XII
Le era sembrato che Ed fosse stranamente assente, quasi come se si fosse perso in un mondo al quale poteva accedere solo lui. Era sempre stato timido e schivo, lo sguardo perso, ma quando lo aveva visto alzare gli occhi dal portatile, aveva avuto come l’impressione che qualcosa in lui si fosse rotto.
Quella notte il sonno l’aveva abbandonata, ma non era colpa dell’influenza, quella era già passata – e avrebbe giurato che fosse merito della presenza di Edward – ciò che la teneva sveglia era invece un presentimento. Aveva una certa paura annidata nel petto, del tutto insensata per lei, e non sapeva come scacciarla via. Non sapeva più se fosse preoccupata per Edward, per se stessa o per entrambi.
Era giunta alla conclusione che lo avrebbe aiutato come poteva, da buona amica, ma sapeva che calarsi in quella situazione significasse mettere in gioco il suo cuore – davvero. Era sulla buona strada per innamorarsi di Edward definitivamente e non sapeva spiegarsi come o perché.
Mancavano pochi giorni a Natale e i suoi alunni fremevano sulle sedie, impazienti di mostrare alle proprie famiglie le opere d’arte prodotte durante l’anno. La mostra organizzata dalla scuola si sarebbe tenuta di lì a pochi giorni e si dovevano ultimare i preparativi, ma avrebbe dovuto farlo da sola. Jody sarebbe stata dimessa dall’ospedale quel pomeriggio e non appena terminato il lavoro, sarebbe andata a trovarla, anche se questo significava non vedere Edward. La biblioteca non era più contemplata nei luoghi da frequentare a causa dei suoi doppi turni, ma aveva la certezza che quel sabato lo avrebbe rivisto.
Controllava in modo ossessivo il suo cellulare, sperando in un sms o in una chiamata persa, ma il display era sempre vuoto. Sperava che se Edward avesse avuto un problema, l’avrebbe contattata.

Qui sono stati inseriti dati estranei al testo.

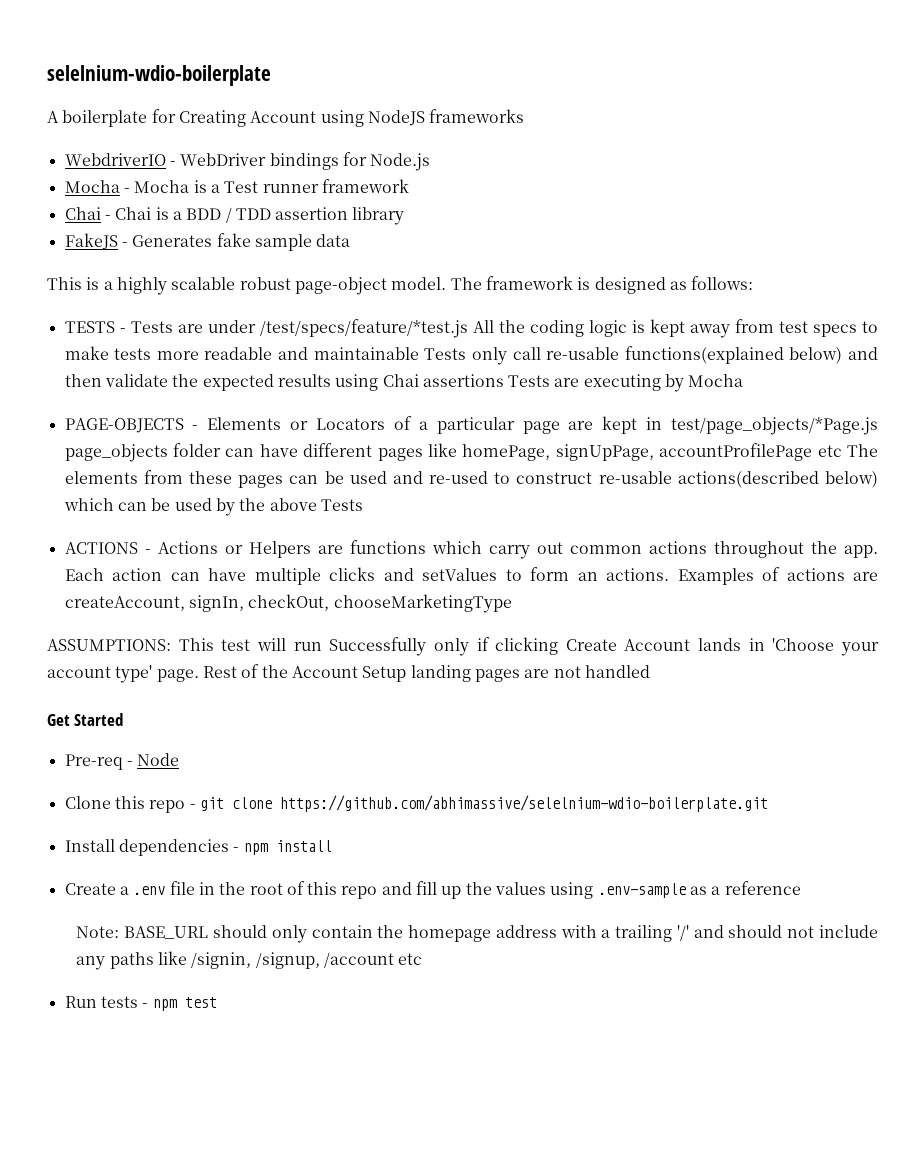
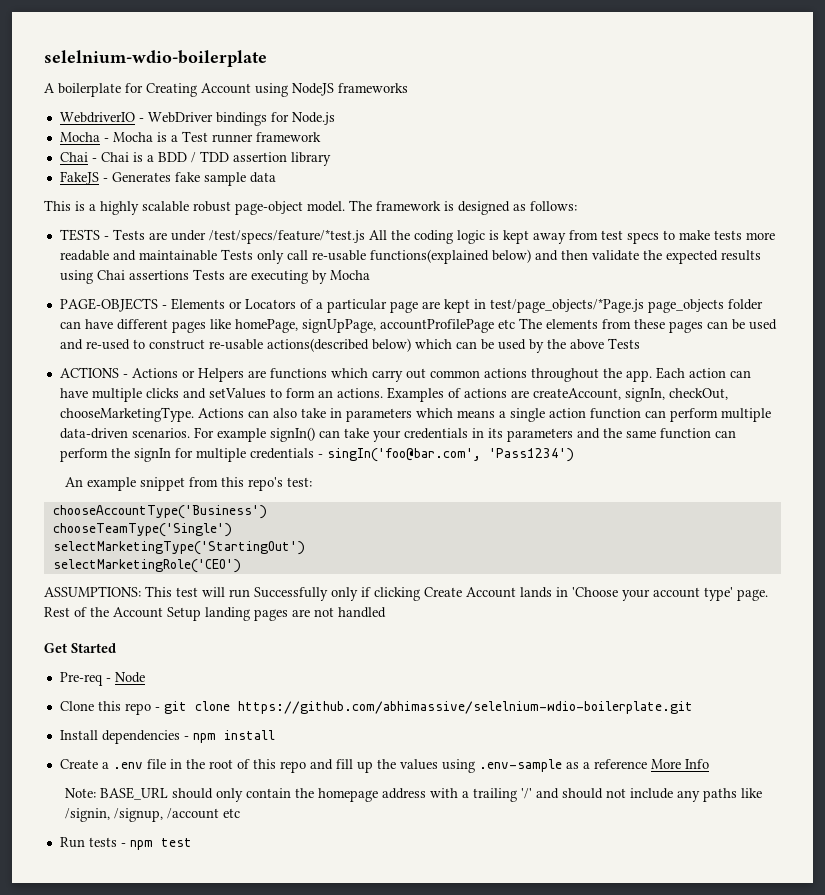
[333,594,512,613] chooseMarketingType -> [59,407,771,422] [59,427,736,442] [59,448,574,462] [65,477,313,491] [52,505,267,519] [52,523,232,537] [52,541,305,555] [52,559,241,573] chooseMarketingType. Actions can also take in parameters which means a single action function can perform multiple data-driven scenarios. For example signIn() can take your credentials in its parameters and the same function can perform the signIn for multiple credentials - singIn('foo@bar.com', 'Pass1234') // An example snippet from this repo's test: // chooseAccountType('Business') // chooseTeamType('Single') // selectMarketingType('StartingOut') // selectMarketingRole('CEO')
(801, 888) none -> [650,759,709,769] More Info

- Maestra, cosa fai a Natale?
- Oh, lo trascorrerò con la mia famiglia. Tu cosa farai, Jack?
- Io resterò a casa con mio fratello, sai, ha la varicella e non può uscire. – il bambino si guardava i piedi, in imbarazzo. – Non voglio che resti solo.
Distolse per un attimo lo sguardo, cercando di non far notare la sua commozione, poi gli diede una carezza e gli disse di essere fiera di lui. Quando quello si voltò, tornò al suo posto col sorriso sul volto. Sua madre la aspettava impaziente a Londra, come ogni anno e lei non poteva certo mancare. Sorrise al pensiero di rivederla.
Dopo la fatica dell’ora di pranzo e delle lezioni del pomeriggio, salutò i suoi alunni e si lasciò andare sulla sedia con un tonfo. Sospirò, sciogliendosi i capelli e sfilandosi il camice sporco, pensando a quanto fosse ancora lunga la giornata: erano solo le 16:00 e doveva ancora fare la spesa, andare a trovare Jody e studiare. Guardò l’aula ordinata, ma pensò che ci fosse qualcosa di sbagliato in quel silenzio, così – senza permettere al malumore di conquistarla del tutto – si alzò per andare via.
Con i capelli nel cappotto, uscì al freddo chiudendosi la porta alle spalle, e si avviò immediatamente al supermercato. Lungo la strada, distratta com’era, non si accorse di essere stata affiancata da una figura, così, quando rivolse lo sguardo dall’altra parte, lo spavento la fece sobbalzare. Spalancò gli occhi e fece un passo indietro, realizzando che la persona che le era di fianco non era certo qualcuno che volesse incontrare.
- Ciao. – la sua voce simulava innocenza.
- Uhm… - fece, storcendo il naso. Era proprio lui.
- Mi chiamo Jef.
- Va bene. – e ritirò la mano. – Non volevo spaventarti. Ti chiami Marina, vero?
- Come sai il mio nome? – chiese, senza cercare di essere cortese.
- Edward mi ha detto un gran bene di te. Siete amici, no?
- Sì, siamo amici. – tagliò corto e riprese a camminare, ma lui la seguì.
- Ti avevo notata in biblioteca, sei molto carina. – Lui continuava ad affiancarla con le mani in tasca, ma senza mai smettere di guardarla.
- Io non ti avevo notato.
- Mi chiedevo se…tu e Edward foste fidanzati.
- N-no, solo amici. – rispose, stringendo i pugni nelle tasche.
- Bene, allora posso invitarti a prendere un the?
- No, scusami. Devo andare.
- Non mi arrendo così!
- Marina! Che bello vederti!
Carezzando il pancione di Jody, apprese da lei stessa che avrebbe partorito entro i primi giorni dell’anno nuovo e avrebbe chiamato suo figlio Christopher.
- Come suo padre. – sorrise, ricordando il marito di Jody.
- Lui ne sarebbe felice. – rispose quella, pacata.
Guardò il vapore uscire dalla tazza e si chiese come avrebbe fatto senza di lei durante la mostra e durante la visita al museo, ma il pensiero che la sua amica fosse in una fase così delicata, fece sparire ogni traccia di egoismo.
- E come va col bel tenebroso?
- Beh, sai, adesso lavora all’Hawking sia come cameriere che come cantante. Sabato si è ubriacato e ha dormito da me e-
- Cosa?! – La mora sgranò gli occhi, sporgendosi verso di lei.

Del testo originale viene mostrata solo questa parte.